Il n’en est rien ici, et l’engagement du long métrage vis-à-vis de l’institution qu’il investit n’est justement pas un engagement contre elle : nous pénétrons dans l’intimité d’un couvent et partageons le chemin de croix enduré par une sœur qui peine à écarter le doute et la libre pensée pour rentrer dans le rang. En devenant Sœur Luc, Gabrielle accède à un service qui rime avec sacrifice, un service de Dieu qu’il faut réaliser dans la conformité des règles établies et de la dépossession de soi qu’elles exigent ; son vœu le plus cher demeure d’ailleurs le service des plus démunis, et non pas le service de Dieu, ou indirectement du moins. Le docteur Fortunati lui reproche son inaccessibilité comme s’il s’agissait d’une forme d’orgueil paradoxale : « il est impossible de parler à quelqu’un qui n’a pas le droit de se rappeler ».
Par l’intermédiaire de Sœur Luc/Gabrielle, le film interroge l’application des valeurs essentielles au christianisme que sont la charité, la compassion et l’aide à la personne, des valeurs qui dégénèrent en hypocrisie et en culpabilisation lorsque leur exercice se cantonne à un cercle fermé, des valeurs qui ne prennent sens qu’au contact des nécessiteux. Un plan magnifique dit cela : une fois arrivée au Congo, Hepburn découvre la salle d’opérations au sein de laquelle elle assistera le docteur en chef ; la porte du fond s’ouvre et dévoile un paysage naturel lumineux et chatoyant, perspective que refuse de contempler la sœur en rétablissant la pénombre dans la pièce. L’enjeu principal de la seconde partie de The Nun’s Story sera alors de pousser celle-ci vers la sortie, jusqu’à cet ultime plan tout aussi formidable, digne des westerns, représentant une porte ouverte sur la liberté.
Une œuvre immense portée par sa réalisation minutieuse et son actrice principale, Audrey Hepburn.

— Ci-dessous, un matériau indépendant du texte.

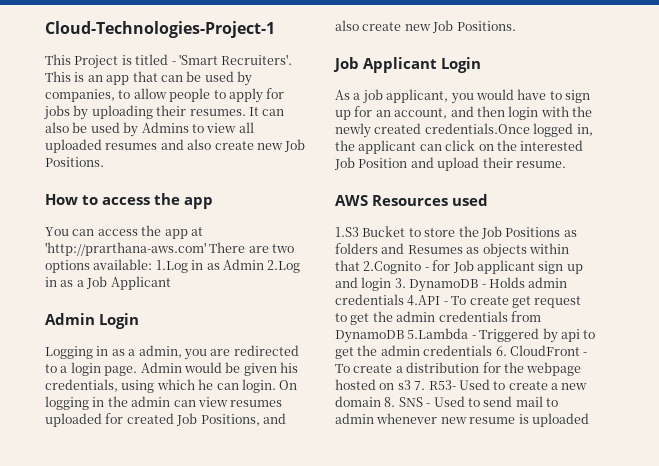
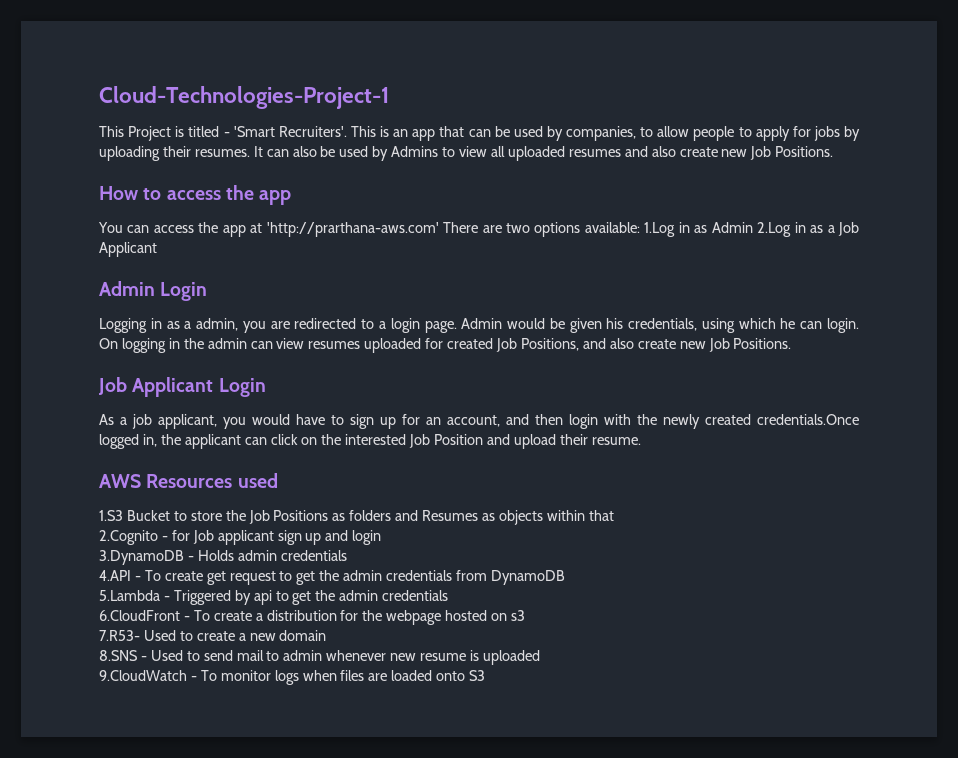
(360, 265) none -> (614, 515) //
[394,278,479,292] 3. DynamoDB -> [99,550,184,565] // 3.DynamoDB
(404, 299) none -> (347, 555) //
(404, 336) none -> (565, 577) //
[495,345,580,356] 6. CloudFront -> [99,610,180,621] // 6.CloudFront
[414,380,456,390] 7. R53- -> [99,630,140,641] // 7.R53-
[384,397,423,407] 8. SNS -> [99,650,138,661] // 8.SNS
(589, 420) none -> [99,670,486,685] // 9.CloudWatch - To monitor logs when files are loaded onto S3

Exigeant, intelligent et délicat c'est le film d'un vrai metteur en scène avec une vision. Quant à Audrey Hepburn, elle est tellement inspirée, puissante vibrante, son travail vient de tellement loin, il est tellement précis, généreux, connecté, honnête sensible, qu'on se dit qu'elle n'est pas humaine. Elle est divine.
Fred zinemman... réalisateur connu pour le célèbre western" le train sifflera 3 fois" nous concocte une chronique d'une religieuse de son entrée à sa démission. Le film est très beau avec des scènes assez émouvante notament dans l'hopital psychiatrique. Le film n'est pas une plaidoirie contre l'église, ni meme une critique élogieuse mais on voit tout simplement la vie d'un couvent. Réalisation simple mais efficasse. Seul bémol, le film est un poil long.